## Work order
A faithful copy of the data is the goal; set it down exactly, without the images.

Front-end code edit data:
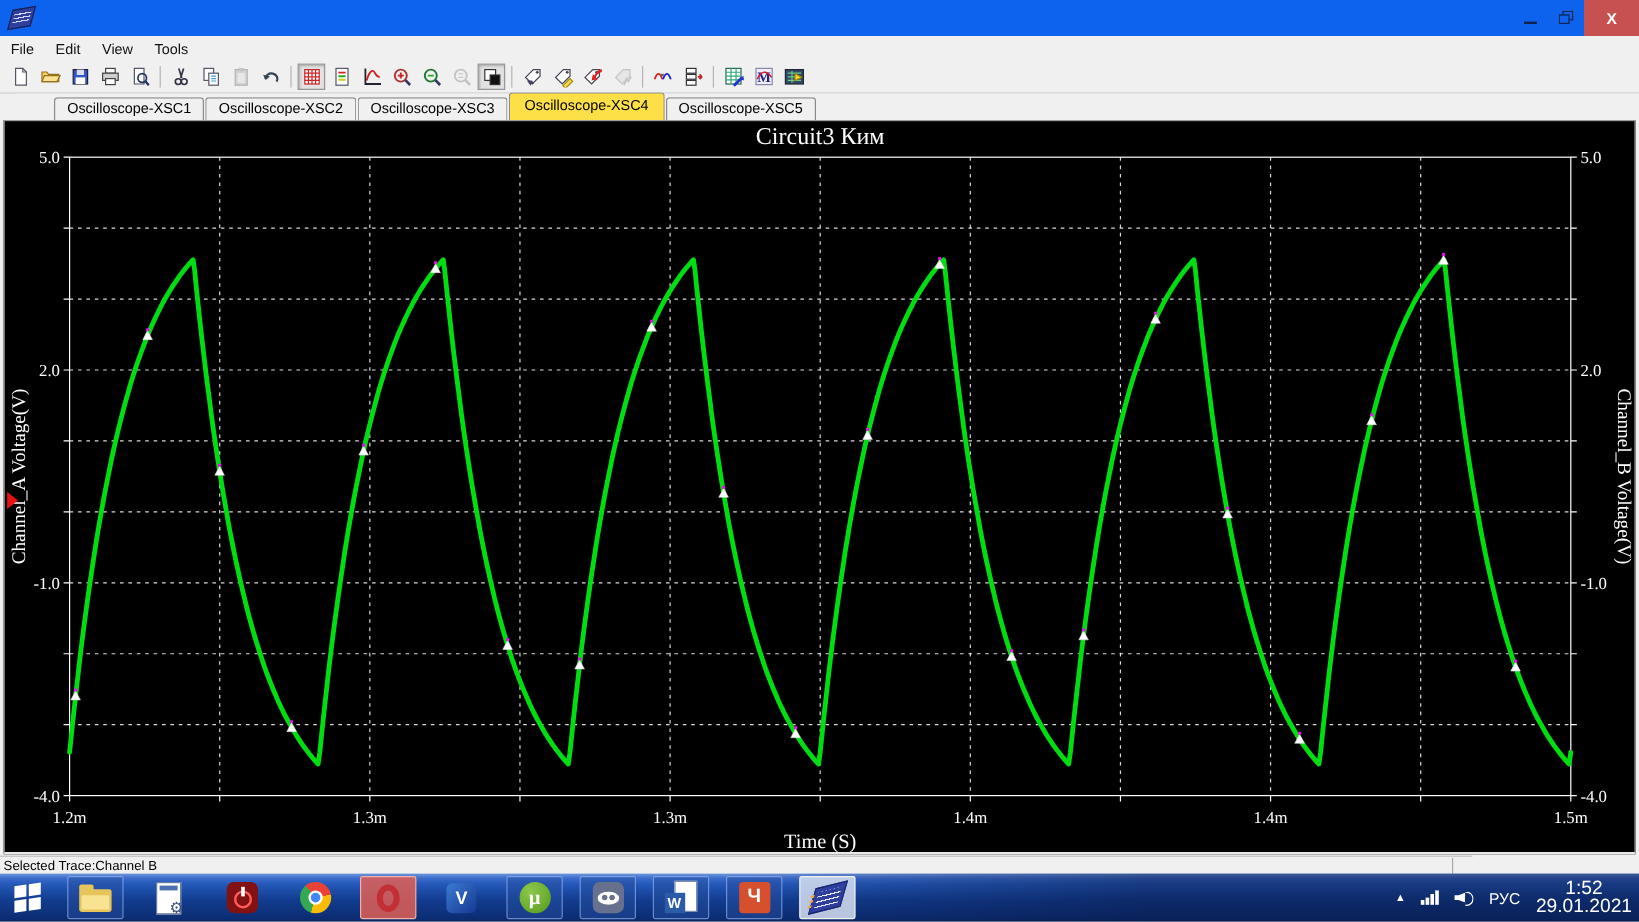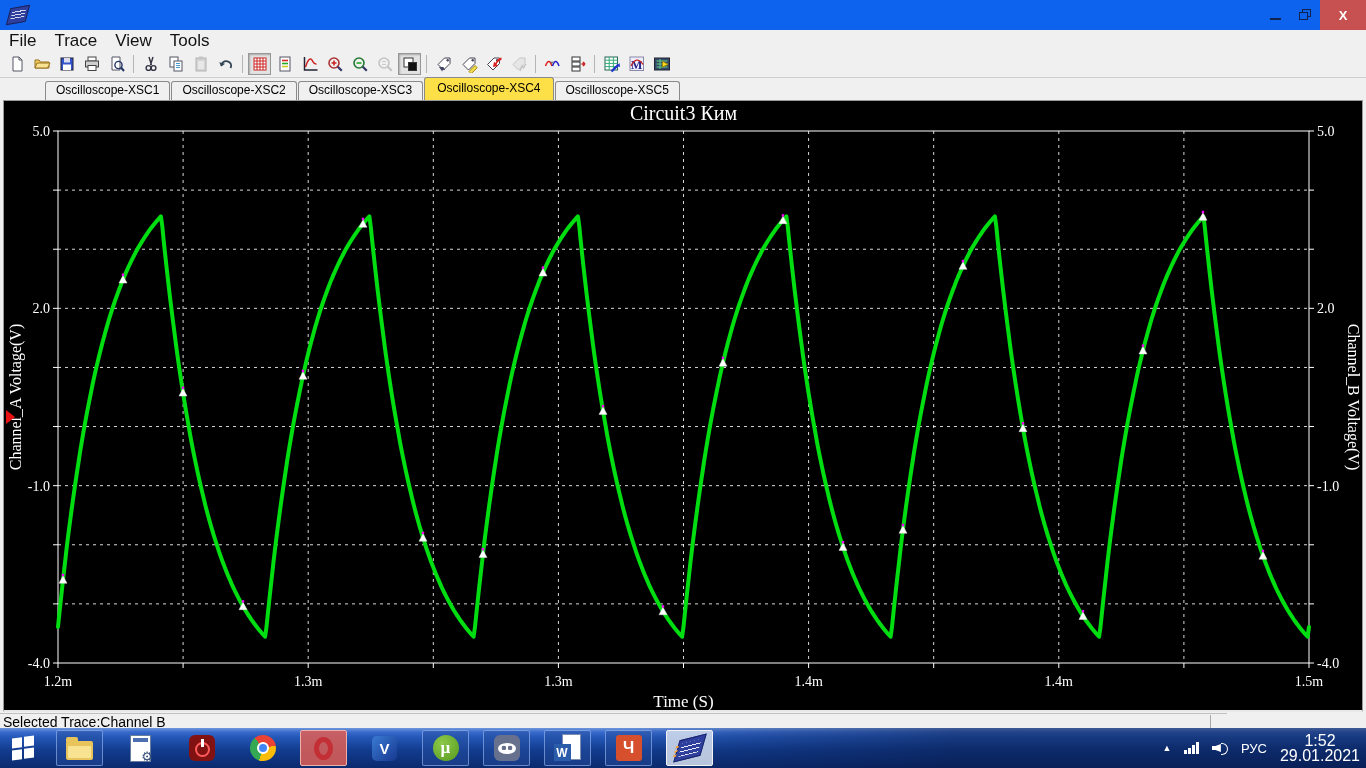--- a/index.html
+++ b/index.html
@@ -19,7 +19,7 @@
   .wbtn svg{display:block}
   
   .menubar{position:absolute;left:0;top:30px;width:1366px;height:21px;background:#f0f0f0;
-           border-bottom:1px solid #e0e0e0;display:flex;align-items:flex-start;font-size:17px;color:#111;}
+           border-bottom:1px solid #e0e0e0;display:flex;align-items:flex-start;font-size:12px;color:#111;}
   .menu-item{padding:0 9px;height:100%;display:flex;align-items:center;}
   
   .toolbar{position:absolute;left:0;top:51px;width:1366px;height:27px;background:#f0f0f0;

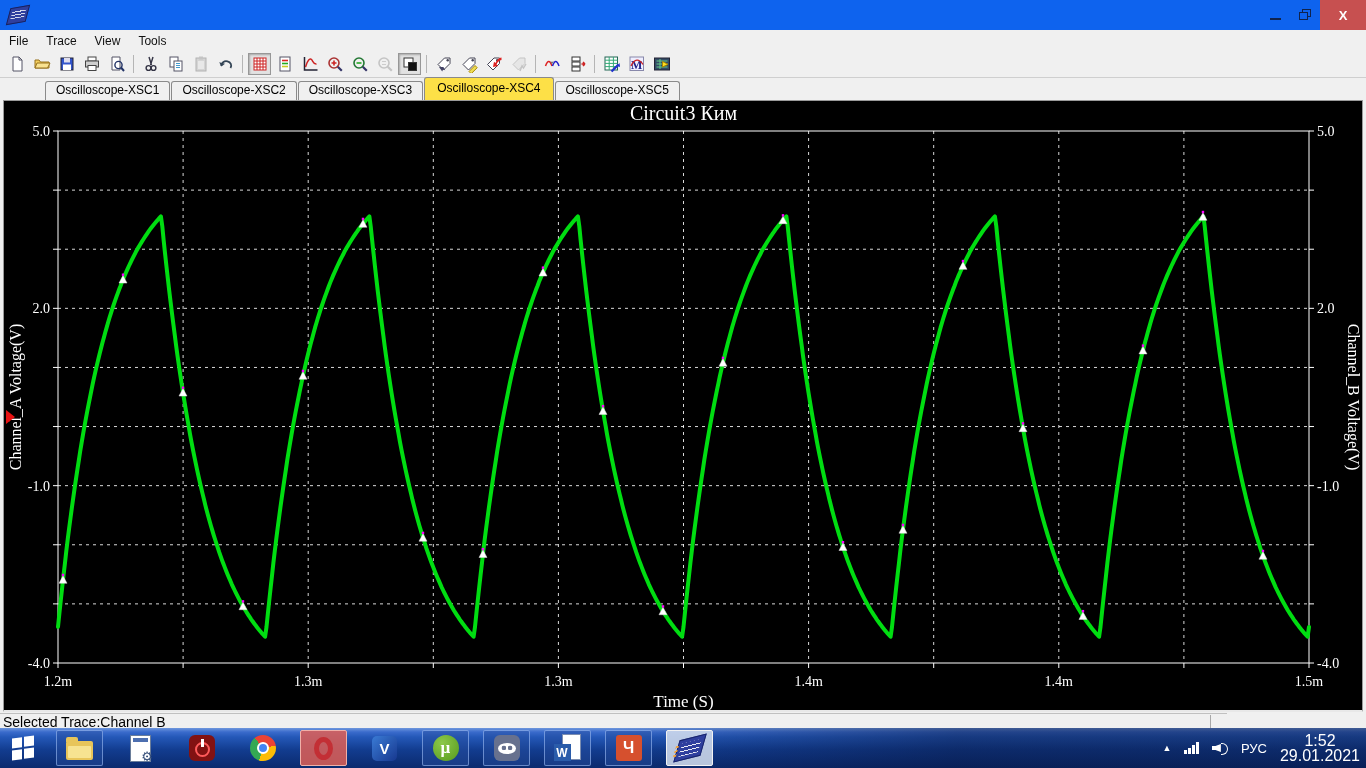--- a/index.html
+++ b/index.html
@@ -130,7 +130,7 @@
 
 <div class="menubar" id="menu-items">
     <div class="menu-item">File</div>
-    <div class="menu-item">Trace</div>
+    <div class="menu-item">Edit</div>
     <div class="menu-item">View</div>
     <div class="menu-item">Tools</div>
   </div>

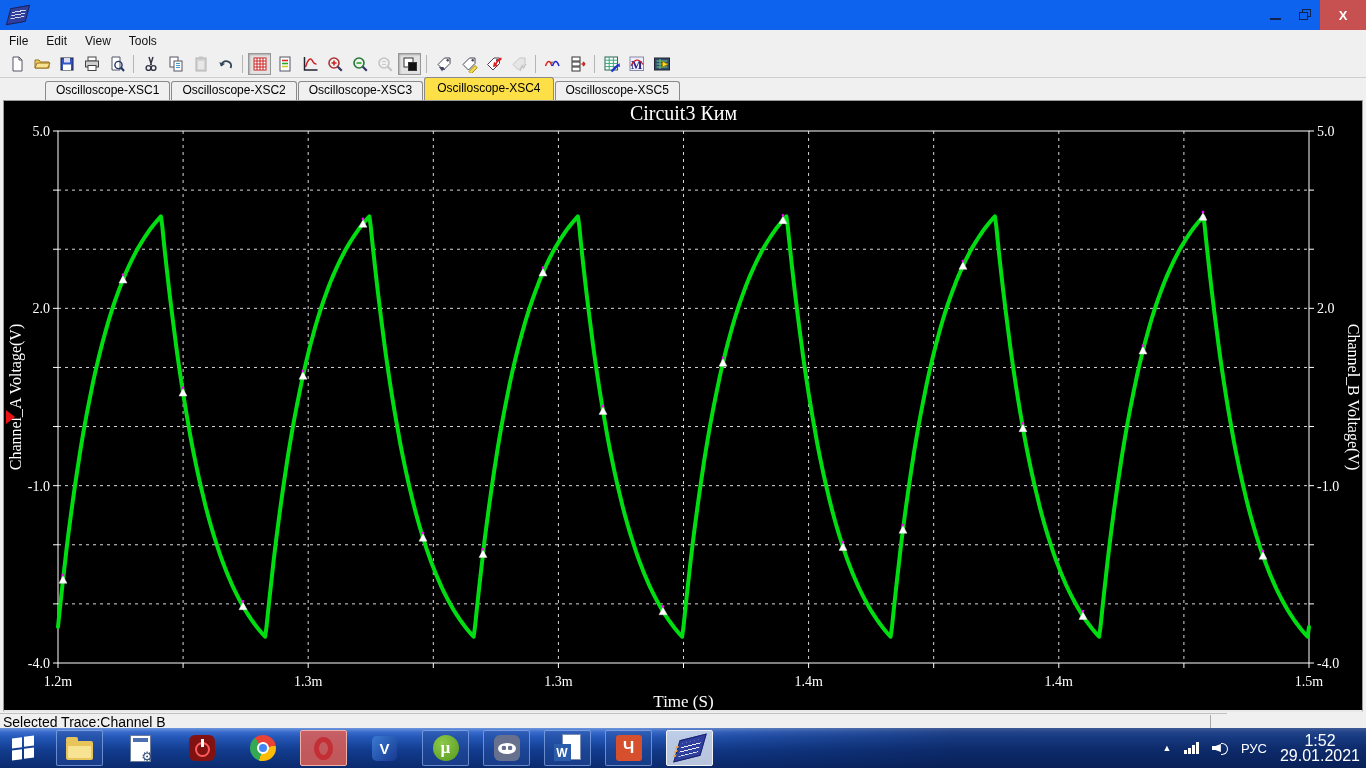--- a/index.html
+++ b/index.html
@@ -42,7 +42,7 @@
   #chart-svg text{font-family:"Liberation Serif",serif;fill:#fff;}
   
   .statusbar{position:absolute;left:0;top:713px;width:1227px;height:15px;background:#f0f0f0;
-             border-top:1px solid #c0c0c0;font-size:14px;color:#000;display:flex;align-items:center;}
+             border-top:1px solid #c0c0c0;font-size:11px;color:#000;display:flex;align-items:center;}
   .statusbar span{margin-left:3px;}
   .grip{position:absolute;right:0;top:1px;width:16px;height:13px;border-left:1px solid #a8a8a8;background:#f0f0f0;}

## Response to this exercise
--- a/index.html
+++ b/index.html
@@ -19,7 +19,7 @@
   .wbtn svg{display:block}
   
   .menubar{position:absolute;left:0;top:30px;width:1366px;height:21px;background:#f0f0f0;
-           border-bottom:1px solid #e0e0e0;display:flex;align-items:flex-start;font-size:17px;color:#111;}
+           border-bottom:1px solid #e0e0e0;display:flex;align-items:flex-start;font-size:12px;color:#111;}
   .menu-item{padding:0 9px;height:100%;display:flex;align-items:center;}
   
   .toolbar{position:absolute;left:0;top:51px;width:1366px;height:27px;background:#f0f0f0;

--- a/index.html
+++ b/index.html
@@ -130,7 +130,7 @@
 
 <div class="menubar" id="menu-items">
     <div class="menu-item">File</div>
-    <div class="menu-item">Trace</div>
+    <div class="menu-item">Edit</div>
     <div class="menu-item">View</div>
     <div class="menu-item">Tools</div>
   </div>

--- a/index.html
+++ b/index.html
@@ -42,7 +42,7 @@
   #chart-svg text{font-family:"Liberation Serif",serif;fill:#fff;}
   
   .statusbar{position:absolute;left:0;top:713px;width:1227px;height:15px;background:#f0f0f0;
-             border-top:1px solid #c0c0c0;font-size:14px;color:#000;display:flex;align-items:center;}
+             border-top:1px solid #c0c0c0;font-size:11px;color:#000;display:flex;align-items:center;}
   .statusbar span{margin-left:3px;}
   .grip{position:absolute;right:0;top:1px;width:16px;height:13px;border-left:1px solid #a8a8a8;background:#f0f0f0;}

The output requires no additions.